I hate to cancel plans, but in all honesty, when I made them earlier I was younger & full of hope.
My mom still hasn’t used the roomba I bought her two years ago for Christmas because, quote, “I don’t want it to judge our house.”
[football game]
*ref throws flag*
Ref: *zebra noises*
Players: What?
Coaches: What?
Fans: What?
Zebra at home: *nodding* Good call good call
that time my father pronounced ‘hors d’oeuvres’ as ‘horse divorce’ in front of other humans
Jacob Marley: Tonight you’ll be visited by 2 ghosts.
Scrooge: I thought it was 3.
Jacob Marley: Lol no it’s 2017 there is no future.
“What race was the guy?” – a question you’ll never have to ask my uncle during a story.
According to my wife’s new feng shui consultant, I need to move out.
Nirvana, according to most Buddhists I’ve spoken to, is quite literally the best alternative rock band to have ever existed.
[christmas eve]
SON: i’m gonna stay up late and catch santa claus!

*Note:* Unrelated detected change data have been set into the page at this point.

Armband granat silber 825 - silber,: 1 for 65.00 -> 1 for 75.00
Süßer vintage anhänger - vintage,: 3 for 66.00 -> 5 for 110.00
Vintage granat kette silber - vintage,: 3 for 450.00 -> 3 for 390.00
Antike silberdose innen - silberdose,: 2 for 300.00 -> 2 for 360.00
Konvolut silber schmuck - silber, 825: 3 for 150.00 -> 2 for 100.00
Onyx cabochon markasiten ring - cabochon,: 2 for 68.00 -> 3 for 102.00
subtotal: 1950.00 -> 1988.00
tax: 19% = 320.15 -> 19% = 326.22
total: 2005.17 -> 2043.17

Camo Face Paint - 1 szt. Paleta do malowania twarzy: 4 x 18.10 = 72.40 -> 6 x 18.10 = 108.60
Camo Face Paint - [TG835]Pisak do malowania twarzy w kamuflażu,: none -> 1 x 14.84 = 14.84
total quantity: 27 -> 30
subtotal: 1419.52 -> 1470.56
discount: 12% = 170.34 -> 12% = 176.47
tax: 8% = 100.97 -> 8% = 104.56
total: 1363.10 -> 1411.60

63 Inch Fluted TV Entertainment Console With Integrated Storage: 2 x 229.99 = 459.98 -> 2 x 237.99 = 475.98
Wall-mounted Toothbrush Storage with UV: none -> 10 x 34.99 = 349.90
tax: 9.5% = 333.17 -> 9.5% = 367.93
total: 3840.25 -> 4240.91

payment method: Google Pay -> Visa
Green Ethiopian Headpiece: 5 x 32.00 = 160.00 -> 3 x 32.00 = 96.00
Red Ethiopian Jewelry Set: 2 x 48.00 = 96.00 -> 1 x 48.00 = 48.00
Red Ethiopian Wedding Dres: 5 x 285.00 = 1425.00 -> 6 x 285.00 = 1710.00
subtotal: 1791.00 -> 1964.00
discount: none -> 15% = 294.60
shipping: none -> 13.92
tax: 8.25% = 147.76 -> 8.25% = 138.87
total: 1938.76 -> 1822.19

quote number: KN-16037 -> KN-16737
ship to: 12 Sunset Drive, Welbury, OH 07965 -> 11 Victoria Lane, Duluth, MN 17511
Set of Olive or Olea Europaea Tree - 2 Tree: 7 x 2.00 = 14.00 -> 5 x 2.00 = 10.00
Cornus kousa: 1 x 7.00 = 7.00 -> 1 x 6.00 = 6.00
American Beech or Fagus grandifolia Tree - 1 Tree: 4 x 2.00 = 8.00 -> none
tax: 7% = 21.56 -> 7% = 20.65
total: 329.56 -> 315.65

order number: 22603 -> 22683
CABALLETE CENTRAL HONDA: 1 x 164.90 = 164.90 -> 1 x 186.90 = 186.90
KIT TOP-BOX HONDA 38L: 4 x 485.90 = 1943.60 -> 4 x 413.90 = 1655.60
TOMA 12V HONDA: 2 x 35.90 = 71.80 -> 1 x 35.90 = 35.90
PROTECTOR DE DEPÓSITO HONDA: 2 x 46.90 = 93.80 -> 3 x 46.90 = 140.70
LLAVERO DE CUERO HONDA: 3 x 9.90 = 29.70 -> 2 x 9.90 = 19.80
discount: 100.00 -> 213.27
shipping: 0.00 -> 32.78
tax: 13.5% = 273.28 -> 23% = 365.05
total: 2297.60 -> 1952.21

ME: listen kiddo, about santa
SON: yea?
ME: [whispering] he could snap u in half like a damn twig
SON: what
ME: he’s wily too. like a jackal
JOSEPH AND MARY: We’ll stay in the manger, we don’t care
INN MANAGER: Fine. Just don’t make a scene
Barber: Snip snip snip snip snip.
Me: What are you doing?
Barber: I’ve lost my scissors and I was hoping I could trick you into thinking I was cutting your hair by saying snip.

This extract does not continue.